If you talk craft beer or ‘speciaalbier’ in The Hague you have to mention Bierspeciaal Café De Paas. This is the granddaddy of craft beer bars in the city. I can’t write for this website without ever mentioning this place. I was lucky and grateful for one of its owners, Paul, to sit down with me for an interview.
So let’s talk about the owners, Paul and Frank Pasman. These two brothers were born in Amsterdam (1961 and 1958 respectively with Frank being the oldest) but moved to The Hague because of their father’s work in shipping.
When they got older Paul studied to become an artist and even became an apprentice to Hans van der Lek. Meanwhile Frank fell in love with France (and a French girl) and ended up as a wine sommelier. He returned to The Hague when that relationship ended and started working at De Paas in 1988. Paul proceeded to join him in 1991.
In 1993 the brothers started running De Paas, then with Brand on tap. They have a long relationship with this brewery (which was still independant back then) and Paul even told me a story that when he was in Limburg and his sick mother needed to use the facilities he walked into the brewery and they used it there. They didn’t mind, they knew him. It’s still the pilsner of choice for De Paas even though they are owned by Heineken now.
Paul’s favourite places to visit himself are De Gekke Geit and Huppel the Pub in The Hague and In de Wildeman in Amsterdam. Of course he has a beer in his own place regularly as well.
The location and some history
The location itself is interesting for someone that wanted to be an artist like Paul. In the very building De Paas is located the artist Jan van Goyen used to live. He was actually one of a few artists that lived on this street and other notable names are for example Paulus Potter and Jan Steen.
The street is another coincidence for a craft beer bar. The Bierkade and Dunne Bierkade used to be where beer was offloaded. Higher alcohol beer at Bierkade and lower alcohol beer at the Dunne Bierkade. That’s what the term ‘dunne’ refers to, ‘thinner’ beer. Why did beer have to be imported to The Hague? Well, it wasn’t a city back then so most of the beer came from nearby Delft.
Back to the actual bar though! When the Pasman brothers started working there it was already a bar specializing in Belgian beer. There were 130 bottled beers available and De Paas was a member of the Alliantie van Biertappertijen (ABT). Together with other beer bars they imported beer from Belgium. At the moment I’m not quite sure what the worth is of ABT anymore but I’ve been told that the current board is trying to change the organization and image to make it more of a mark of excellence for bars. I’m curious if that will work and keep an eye on it.
Inside it looks like you would expect from an old bar in The Netherlands or Belgium. A lot of dark wood, a long narrow room and a bar where you can relax at and drink your beer. Going to the toilet is actual a real test to see if you’re not too drunk because you have to head down some pretty steep and narrow stairs.
Some other notable things to mention are all the old advertising and beer signs everywhere (although I think there are less than before the slight remodelling) and the tropy case full of old glassware. Some of these glasses have special significance since they are a tribute to customers and friends that have passed away.

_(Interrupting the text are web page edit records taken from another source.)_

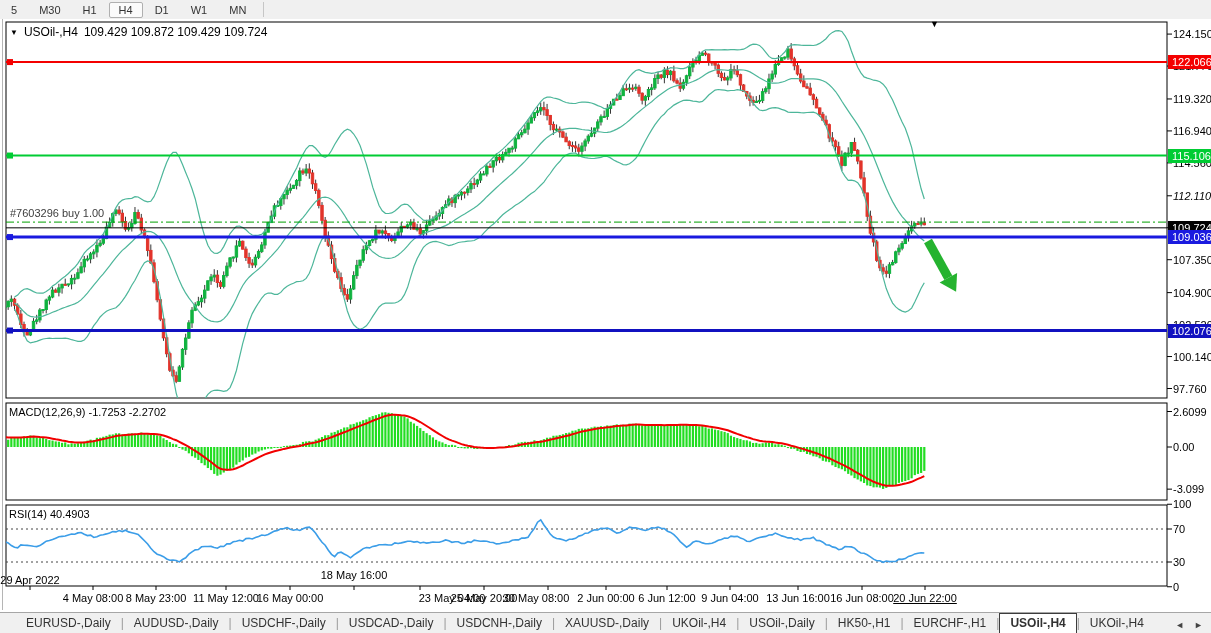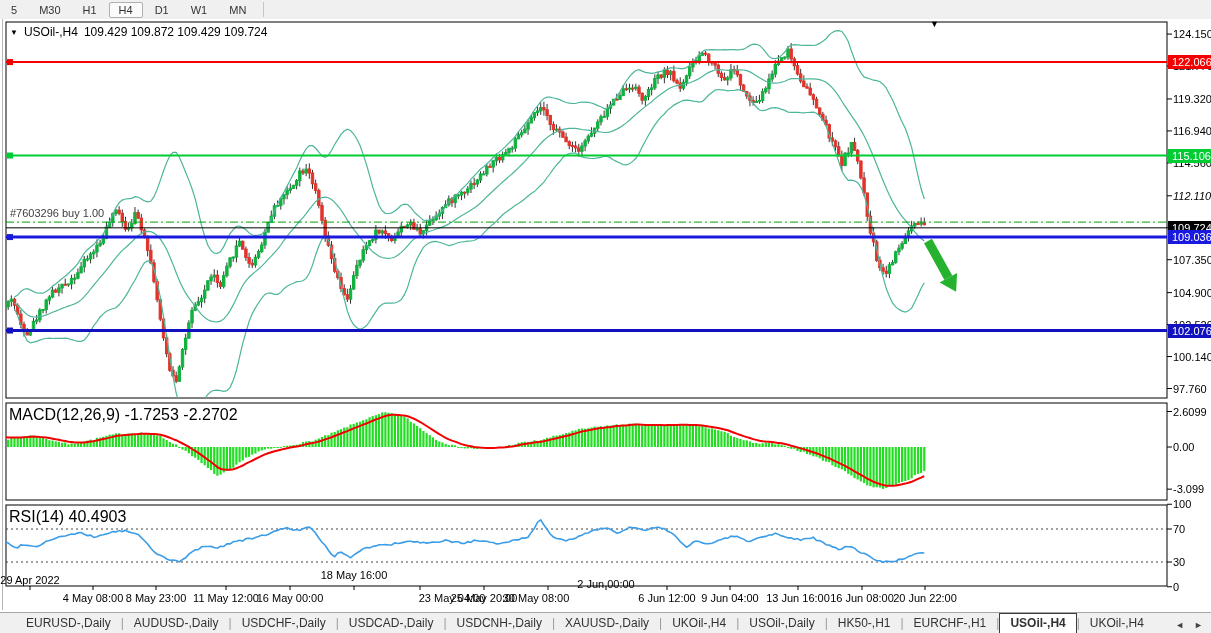--- a/index.html
+++ b/index.html
@@ -13,7 +13,7 @@
   
   #chartwin{position:absolute;left:0;top:19px;width:1211px;height:593px;background:#fff;}
   svg{position:absolute;left:0;top:0;}
-  .lbl{position:absolute;font-size:16px;color:#000;white-space:nowrap;}
+  .lbl{position:absolute;font-size:11px;color:#000;white-space:nowrap;}
   #title{position:absolute;left:10px;top:6px;font-size:12px;color:#000;display:flex;gap:6px;align-items:center;}
   #title .tri{font-size:8px;color:#000;}
   .axis-tick-lbl{position:absolute;left:1173px;font-size:11px;color:#000;white-space:nowrap;}

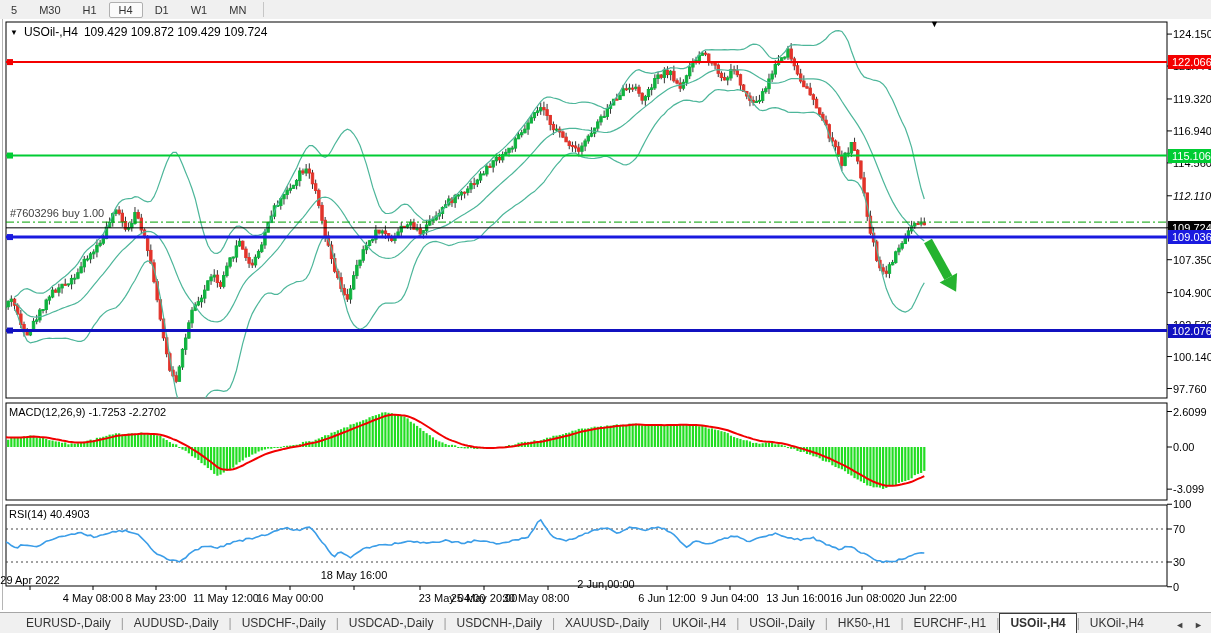--- a/index.html
+++ b/index.html
@@ -1043,7 +1043,7 @@
         <div class="datelbl" style="left: 420px; top: 573px; margin-left: 32px;">23 May 04:00</div>
         <div class="datelbl" style="left: 484px; top: 573px;">25 May 20:00</div>
         <div class="datelbl" style="left: 536px; top: 573px;">30 May 08:00</div>
-        <div class="datelbl" style="left: 606px; top: 559px;">2 Jun 00:00</div>
+        <div class="datelbl" style="left: 606px; top: 573px;">2 Jun 00:00</div>
         <div class="datelbl" style="left: 667px; top: 573px;">6 Jun 12:00</div>
         <div class="datelbl" style="left: 730px; top: 573px;">9 Jun 04:00</div>
         <div class="datelbl" style="left: 798px; top: 573px;">13 Jun 16:00</div>

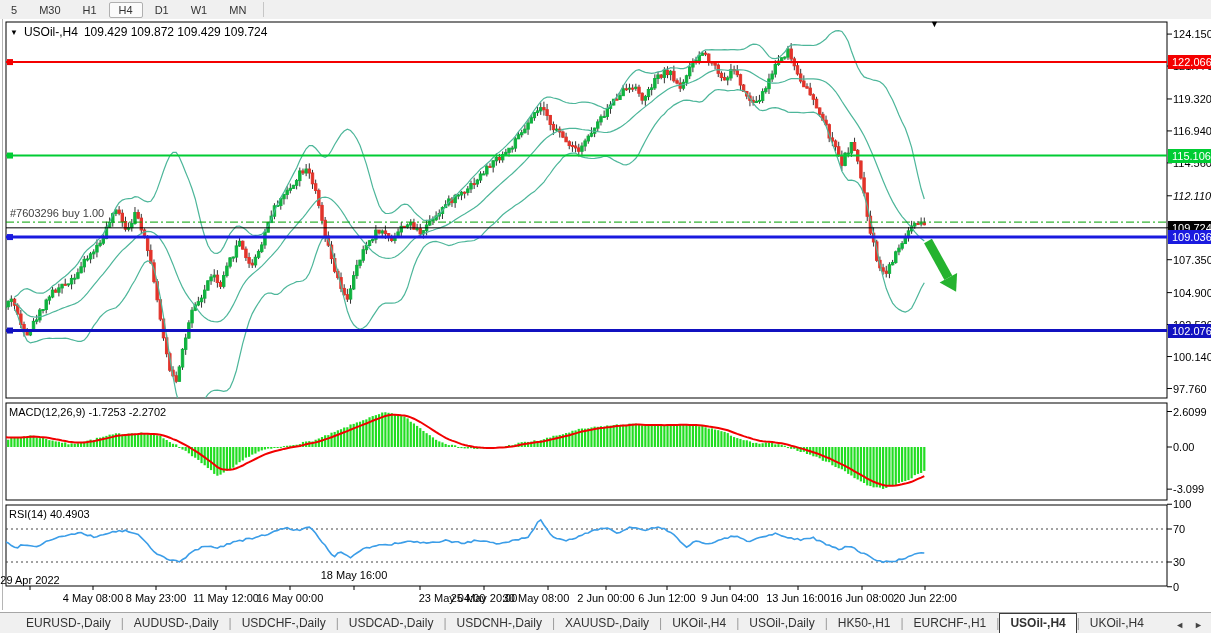--- a/index.html
+++ b/index.html
@@ -1048,7 +1048,7 @@
         <div class="datelbl" style="left: 730px; top: 573px;">9 Jun 04:00</div>
         <div class="datelbl" style="left: 798px; top: 573px;">13 Jun 16:00</div>
         <div class="datelbl" style="left: 862px; top: 573px;">16 Jun 08:00</div>
-        <div class="datelbl" style="left: 925px; top: 573px;">20 Jun 22:00</div>
+        <div class="datelbl" style="left: 925px; top: 573px; text-decoration: underline;">20 Jun 22:00</div>
       </div>
   </div>
 

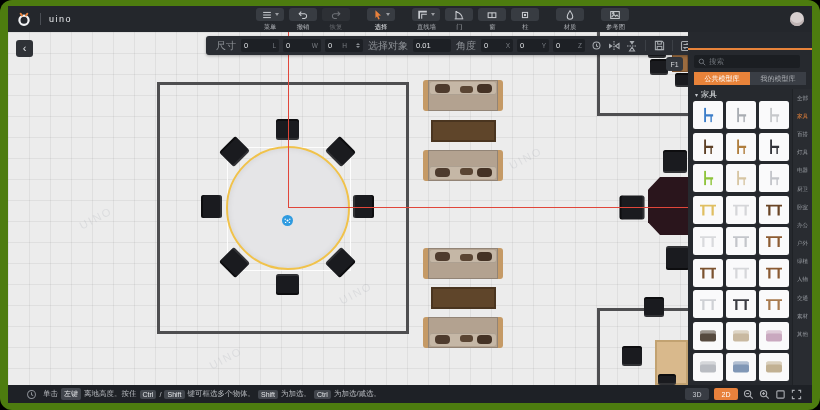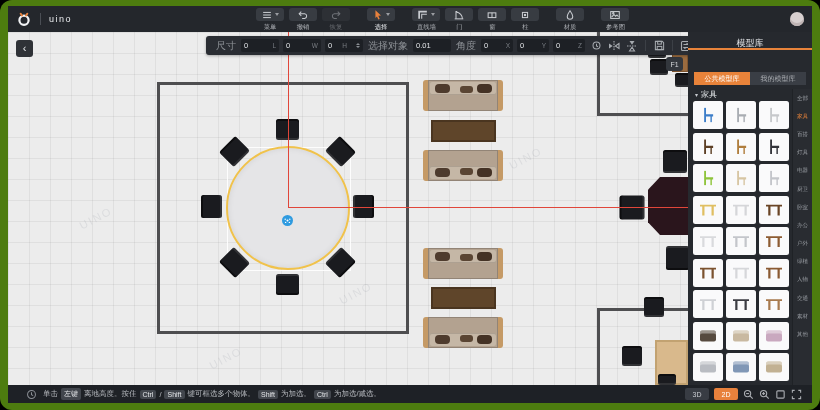--- a/index.html
+++ b/index.html
@@ -402,7 +402,6 @@
   </div>
 
   <div class="sidebar">
-    <div class="sb-title">模型库</div>
     <div class="sb-underline"></div>
     <div class="sb-tabs">
       <div class="sb-tab" data-active="true">公共模型库</div>

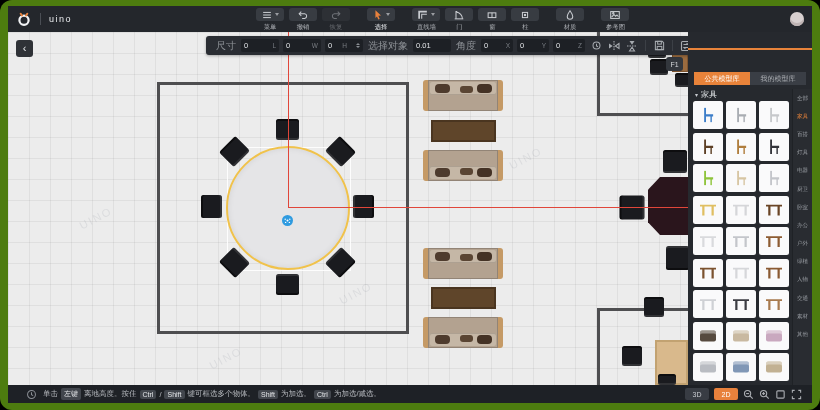--- a/index.html
+++ b/index.html
@@ -403,6 +403,13 @@
 
   <div class="sidebar">
     <div class="sb-underline"></div>
+    <div class="sb-search">
+      <svg width="8" height="8" viewBox="0 0 10 10">
+          <circle cx="4.2" cy="4.2" r="2.8"></circle>
+          <line x1="6.4" y1="6.4" x2="9" y2="9"></line>
+        </svg>
+      <span class="sb-ph">搜索</span>
+    </div>
     <div class="sb-tabs">
       <div class="sb-tab" data-active="true">公共模型库</div>
       <div class="sb-tab" data-active="false">我的模型库</div>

It isn’t exactly the interior but during the warmer months you can sit outside. Either right in front or on a barge just across the street. That gives De Paas a lot more seating during those times of the year and on a warm summer evening it’s lovely to relax there with a beer.
The beer selection at De Paas is mostly classic Belgian. Other than that you can find some Dutch, German, Spanish and even some American beer on the menu. Don’t pin me down on what exactly at what moment in time, just come and see the big book of beers together with the chalkboards to see the current selection.
The menu does include all the Trappist beers including the latest, Englishone, Tynt Meadow. I tried it myself during my interview and I must say it’s an interesting new Trappist which falls between a roasted English style porter and a sweet Belgian Dubbel. Quite good!
The whole tap system was recently overhauled and now De Paas has 13 beers on tap. To finance this they sold the taps to several breweries. These include Brewdog, Jopen, Kompaan and Bronckhorster among others. Pretty inventive if you ask me! They also freshened up the bar and made some repairs. Somehow De Paas seems bigger now. Guess a white bar top creates that illusion.
As someone that loves sours and thinks there’s a lack of bars in The Hague that have a decent collection I asked Paul about this. There just isn’t enough storage space. He would have them otherwise. I hope a bar in the city does get a nice collection of geuzes at some point though.
You can’t get that much to eat with your beer. Still you can get nuts, cheese, sausage and I saw a little Pizza Margaritha oven. Other than the pizza that’s just typical bar snacks I guess.
I would recommend De Paas to anyone not that familiar with Belgian beers. Together with the Dutch stuff flowing from tap and the (for me) more interesting rotating bottled beers I’m sure you’ll have a lovely evening. It could even be a great spot to start or end a little pub crawl while you visit several of the craft beer bars in The Hague.